• **THE PROBLEM**
Leave the images out and repeat the data exactly as given.

** RECORDS SUPPLIED follows **

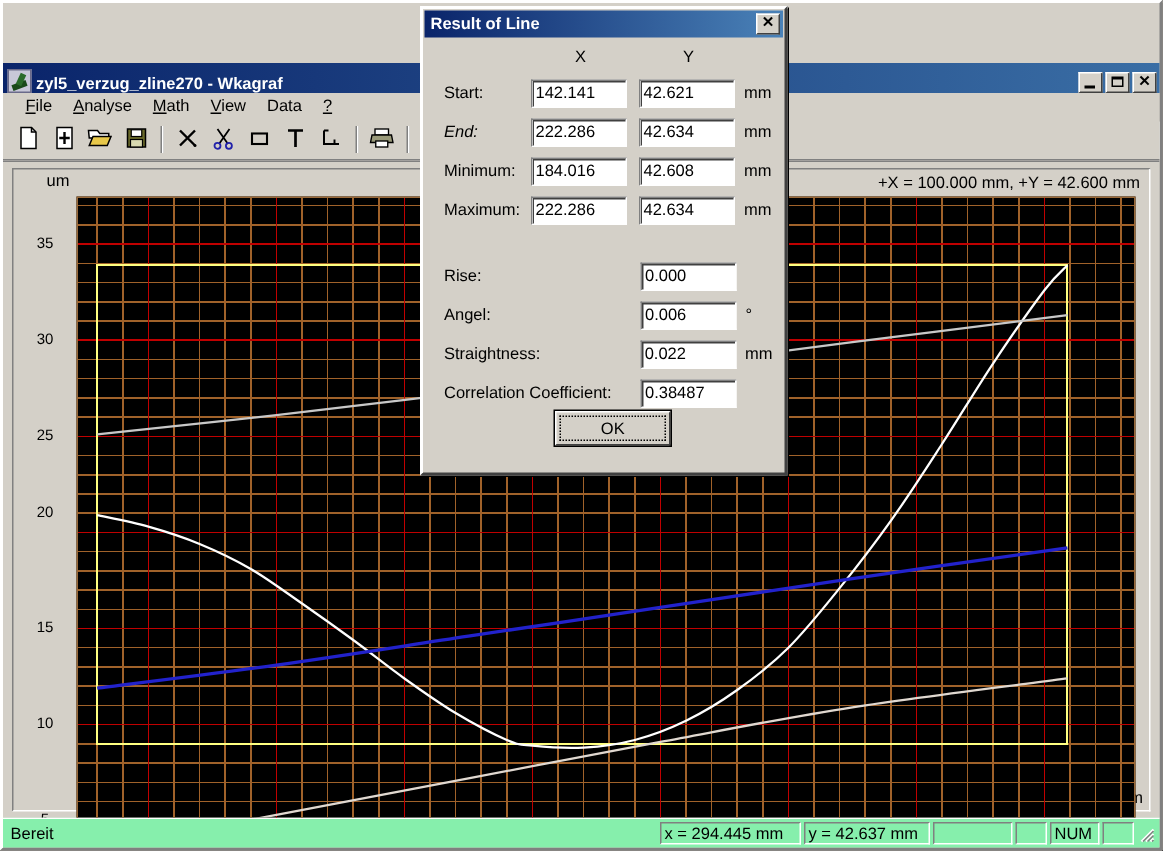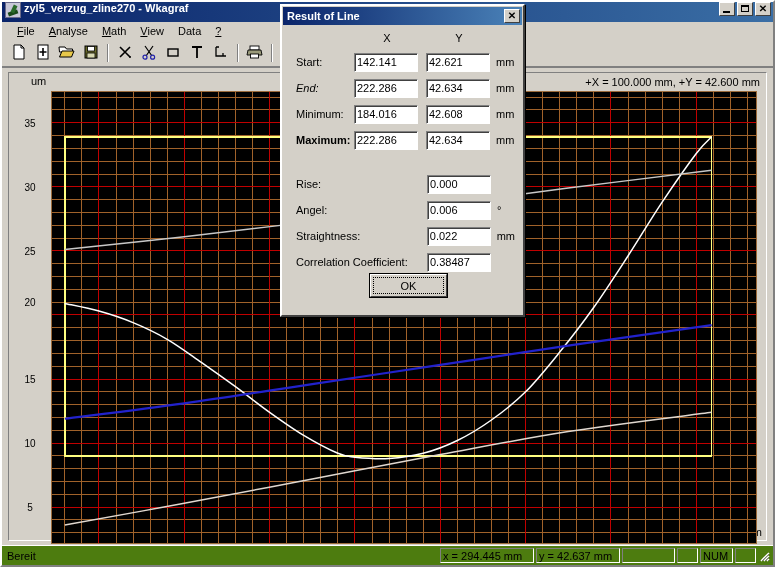--- a/index.html
+++ b/index.html
@@ -37,23 +37,24 @@
     background: #d4d0c8;
     display: flex;
     flex-direction: column;
   }
 
   .titlebar {
     height: 20px;
     min-height: 20px;
     background: linear-gradient(to right, #0a246a, #3a6ea5);
     display: flex;
-    align-items: flex-start;
+    align-items: flex-end;
     padding: 0 2px 0 3px;
     box-sizing: border-box;
+    margin-top: 40px;
   }
   .titlebar-icon {
     width: 16px; height: 16px;
     margin-right: 3px;
     position: relative;
     flex: 0 0 auto;
     background: #c8c8d8;
     border: 1px solid #6a6a8a;
     box-sizing: border-box;
     overflow: hidden;
@@ -221,21 +222,21 @@
     transform: translateY(-50%);
     white-space: nowrap;
   }
 
   
   .statusbar {
     height: 20px;
     min-height: 20px;
     display: flex;
     align-items: stretch;
-    background: #4d7c0f;
+    background: #86efac;
     padding: 2px 2px 2px 2px;
     box-sizing: border-box;
     border-top: 1px solid #ffffff;
   }
   .sb-panel {
     border: 1px solid;
     border-top-color: #808080;
     border-left-color: #808080;
     border-right-color: #ffffff;
     border-bottom-color: #ffffff;
@@ -638,21 +639,21 @@
       </div>
 
       <div class="fld-row" style="top:78px;">
         <div class="fld-label" style="width:58px;">Minimum:</div>
         <div class="txtbox" style="width:64px;">184.016</div>
         <div class="txtbox" style="width:64px; margin-left:8px;">42.608</div>
         <div class="unit-lbl" style="margin-left:6px;">mm</div>
       </div>
 
       <div class="fld-row" style="top:104px;">
-        <div class="fld-label" style="width:58px;font-weight:bold;">Maximum:</div>
+        <div class="fld-label" style="width:58px;">Maximum:</div>
         <div class="txtbox" style="width:64px;">222.286</div>
         <div class="txtbox" style="width:64px; margin-left:8px;">42.634</div>
         <div class="unit-lbl" style="margin-left:6px;">mm</div>
       </div>
 
       <div class="fld-row" style="top:148px;">
         <div class="fld-label" style="width:131px;">Rise:</div>
         <div class="txtbox" style="width:64px;">0.000</div>
         <div class="unit-lbl" style="margin-left:6px;"></div>
       </div>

** End of RECORDS SUPPLIED **

• **ANSWER TO THIS PROBLEM**
--- a/index.html
+++ b/index.html
@@ -37,23 +37,24 @@
     background: #d4d0c8;
     display: flex;
     flex-direction: column;
   }
 
   .titlebar {
     height: 20px;
     min-height: 20px;
     background: linear-gradient(to right, #0a246a, #3a6ea5);
     display: flex;
-    align-items: flex-start;
+    align-items: flex-end;
     padding: 0 2px 0 3px;
     box-sizing: border-box;
+    margin-top: 40px;
   }
   .titlebar-icon {
     width: 16px; height: 16px;
     margin-right: 3px;
     position: relative;
     flex: 0 0 auto;
     background: #c8c8d8;
     border: 1px solid #6a6a8a;
     box-sizing: border-box;
     overflow: hidden;
@@ -221,21 +222,21 @@
     transform: translateY(-50%);
     white-space: nowrap;
   }
 
   
   .statusbar {
     height: 20px;
     min-height: 20px;
     display: flex;
     align-items: stretch;
-    background: #4d7c0f;
+    background: #86efac;
     padding: 2px 2px 2px 2px;
     box-sizing: border-box;
     border-top: 1px solid #ffffff;
   }
   .sb-panel {
     border: 1px solid;
     border-top-color: #808080;
     border-left-color: #808080;
     border-right-color: #ffffff;
     border-bottom-color: #ffffff;
@@ -638,21 +639,21 @@
       </div>
 
       <div class="fld-row" style="top:78px;">
         <div class="fld-label" style="width:58px;">Minimum:</div>
         <div class="txtbox" style="width:64px;">184.016</div>
         <div class="txtbox" style="width:64px; margin-left:8px;">42.608</div>
         <div class="unit-lbl" style="margin-left:6px;">mm</div>
       </div>
 
       <div class="fld-row" style="top:104px;">
-        <div class="fld-label" style="width:58px;font-weight:bold;">Maximum:</div>
+        <div class="fld-label" style="width:58px;">Maximum:</div>
         <div class="txtbox" style="width:64px;">222.286</div>
         <div class="txtbox" style="width:64px; margin-left:8px;">42.634</div>
         <div class="unit-lbl" style="margin-left:6px;">mm</div>
       </div>
 
       <div class="fld-row" style="top:148px;">
         <div class="fld-label" style="width:131px;">Rise:</div>
         <div class="txtbox" style="width:64px;">0.000</div>
         <div class="unit-lbl" style="margin-left:6px;"></div>
       </div>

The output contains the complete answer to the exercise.